If a subgraph pattern S is infrequent, then all supergraphs of S (graphs containing S as a subgraph) are also infrequent
If a subgraph pattern S is infrequent (below min_support), then all graphs that contain S as a subgraph are also infrequent
Larger subgraphs are always more frequent than smaller ones in dense graphs
A subgraph's frequency decreases monotonically as the minimum support threshold increases

Show Answer

The correct answer is A. Anti-monotonicity (also called the downward closure property): if pattern S is frequent, then every subgraph of S must also be frequent (if you can find pattern S in many graphs, you can certainly find all of S's smaller subpatterns in at least as many graphs). Equivalently, if S is infrequent, no supergraph of S can be frequent. This enables level-wise search (Apriori-style): enumerate patterns of size k only from frequent patterns of size k−1, pruning any candidate whose sub-patterns are already infrequent.

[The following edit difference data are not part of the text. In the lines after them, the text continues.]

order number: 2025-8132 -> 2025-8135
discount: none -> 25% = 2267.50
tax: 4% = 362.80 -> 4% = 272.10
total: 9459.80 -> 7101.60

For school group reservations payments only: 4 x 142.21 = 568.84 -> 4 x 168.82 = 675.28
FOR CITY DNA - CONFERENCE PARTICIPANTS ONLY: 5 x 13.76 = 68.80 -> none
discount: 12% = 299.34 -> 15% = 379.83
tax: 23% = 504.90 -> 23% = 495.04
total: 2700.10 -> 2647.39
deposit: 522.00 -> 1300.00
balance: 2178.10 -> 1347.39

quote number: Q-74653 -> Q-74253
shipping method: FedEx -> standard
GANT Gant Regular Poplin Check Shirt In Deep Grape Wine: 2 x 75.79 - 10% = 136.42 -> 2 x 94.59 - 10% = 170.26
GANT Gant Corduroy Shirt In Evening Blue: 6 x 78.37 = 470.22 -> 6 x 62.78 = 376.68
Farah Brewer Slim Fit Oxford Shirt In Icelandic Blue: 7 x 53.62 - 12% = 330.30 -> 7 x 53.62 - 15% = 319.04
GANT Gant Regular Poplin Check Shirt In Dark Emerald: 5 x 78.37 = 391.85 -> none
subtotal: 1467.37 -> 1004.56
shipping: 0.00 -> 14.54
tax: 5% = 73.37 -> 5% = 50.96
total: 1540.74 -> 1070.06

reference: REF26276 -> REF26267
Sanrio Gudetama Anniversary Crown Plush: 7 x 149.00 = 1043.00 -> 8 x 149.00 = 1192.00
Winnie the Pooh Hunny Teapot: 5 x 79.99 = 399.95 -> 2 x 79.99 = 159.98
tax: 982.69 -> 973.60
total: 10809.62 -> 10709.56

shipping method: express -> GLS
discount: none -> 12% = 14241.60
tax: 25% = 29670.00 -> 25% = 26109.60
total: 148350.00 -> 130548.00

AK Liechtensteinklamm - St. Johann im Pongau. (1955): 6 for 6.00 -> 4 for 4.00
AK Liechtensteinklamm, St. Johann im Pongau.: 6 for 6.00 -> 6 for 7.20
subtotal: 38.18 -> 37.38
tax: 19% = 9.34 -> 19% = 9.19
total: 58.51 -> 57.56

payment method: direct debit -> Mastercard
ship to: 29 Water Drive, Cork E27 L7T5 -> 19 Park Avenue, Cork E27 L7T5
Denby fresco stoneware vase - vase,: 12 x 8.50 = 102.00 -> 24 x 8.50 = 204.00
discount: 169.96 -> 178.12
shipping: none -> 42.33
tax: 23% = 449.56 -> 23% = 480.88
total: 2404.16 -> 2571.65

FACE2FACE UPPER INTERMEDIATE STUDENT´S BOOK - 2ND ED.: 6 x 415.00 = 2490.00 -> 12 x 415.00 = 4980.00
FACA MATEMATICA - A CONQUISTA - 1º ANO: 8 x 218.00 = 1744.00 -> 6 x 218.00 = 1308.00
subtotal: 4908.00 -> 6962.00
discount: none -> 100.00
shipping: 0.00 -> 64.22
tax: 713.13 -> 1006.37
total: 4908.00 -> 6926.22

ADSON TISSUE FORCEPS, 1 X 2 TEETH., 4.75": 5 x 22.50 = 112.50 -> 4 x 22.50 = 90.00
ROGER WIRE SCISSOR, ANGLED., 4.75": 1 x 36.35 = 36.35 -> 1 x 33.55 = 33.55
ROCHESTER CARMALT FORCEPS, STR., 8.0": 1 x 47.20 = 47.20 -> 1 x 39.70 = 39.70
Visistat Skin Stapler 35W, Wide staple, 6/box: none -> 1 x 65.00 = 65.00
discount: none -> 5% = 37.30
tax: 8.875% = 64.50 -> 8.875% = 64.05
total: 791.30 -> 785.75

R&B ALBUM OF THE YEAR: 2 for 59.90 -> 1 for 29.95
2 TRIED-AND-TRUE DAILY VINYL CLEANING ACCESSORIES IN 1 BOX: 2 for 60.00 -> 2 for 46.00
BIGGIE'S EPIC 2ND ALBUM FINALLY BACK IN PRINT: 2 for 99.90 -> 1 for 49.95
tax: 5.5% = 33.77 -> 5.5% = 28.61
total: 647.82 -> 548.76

Concept Tested: Frequent Subgraph Mining

Question 3¶

Order embeddings represent the partial order relationship "Q is a subgraph of G" in embedding space. What geometric property must the embedding satisfy?

Embeddings of isomorphic graphs must be the same vector
Embeddings of query and target graphs must lie in orthogonal subspaces
The cosine similarity between Q and G embeddings must equal the subgraph frequency
If Q is a subgraph of G, then Q's embedding must be element-wise less than or equal to G's embedding: \(\mathbf{z}_Q \leq \mathbf{z}_G\) (component-wise)

Show Answer

The correct answer is D. Order embeddings map graphs to vectors in \(\mathbb{R}^d\) such that \(Q \subseteq G\) (Q is a subgraph of G) implies \(\mathbf{z}_Q \leq \mathbf{z}_G\) component-wise (Q's embedding is dominated by G's embedding in all dimensions). This partial order in the original space is preserved as coordinate dominance in the embedding space. The penalty for violating this order is \(E(Q, G) = \|\max(0, \mathbf{z}_Q - \mathbf{z}_G)\|^2\) — zero when the order is satisfied, positive otherwise. This allows subgraph relationship queries to be answered in \(O(d)\) time via embedding lookup.

Concept Tested: Order Embedding

Question 4¶

SPMiner is a neural method for frequent subgraph mining that uses GNN encoders and order embeddings. What is the advantage of SPMiner over classical combinatorial methods like gSpan?

SPMiner always finds the exact set of all frequent patterns, while gSpan finds only approximate patterns
SPMiner replaces combinatorial search with embedding-space traversal, enabling frequency estimation in milliseconds rather than hours and scaling to large graphs where exhaustive search is infeasible
SPMiner requires no training data and generalizes zero-shot to any graph database
SPMiner uses parallel search across multiple pattern candidates simultaneously, reducing wall-clock time

Show Answer

The correct answer is B. Classical methods like gSpan perform exhaustive search with pruning — still exponential in the worst case. For a large graph database with complex patterns, gSpan can take hours. SPMiner trains a GNN to embed graphs in order embedding space, then uses a greedy traversal in embedding space to identify high-frequency regions — no explicit subgraph matching required. Frequency estimation reduces to counting how many target graph embeddings dominate a query embedding, executable in milliseconds with nearest-neighbor search.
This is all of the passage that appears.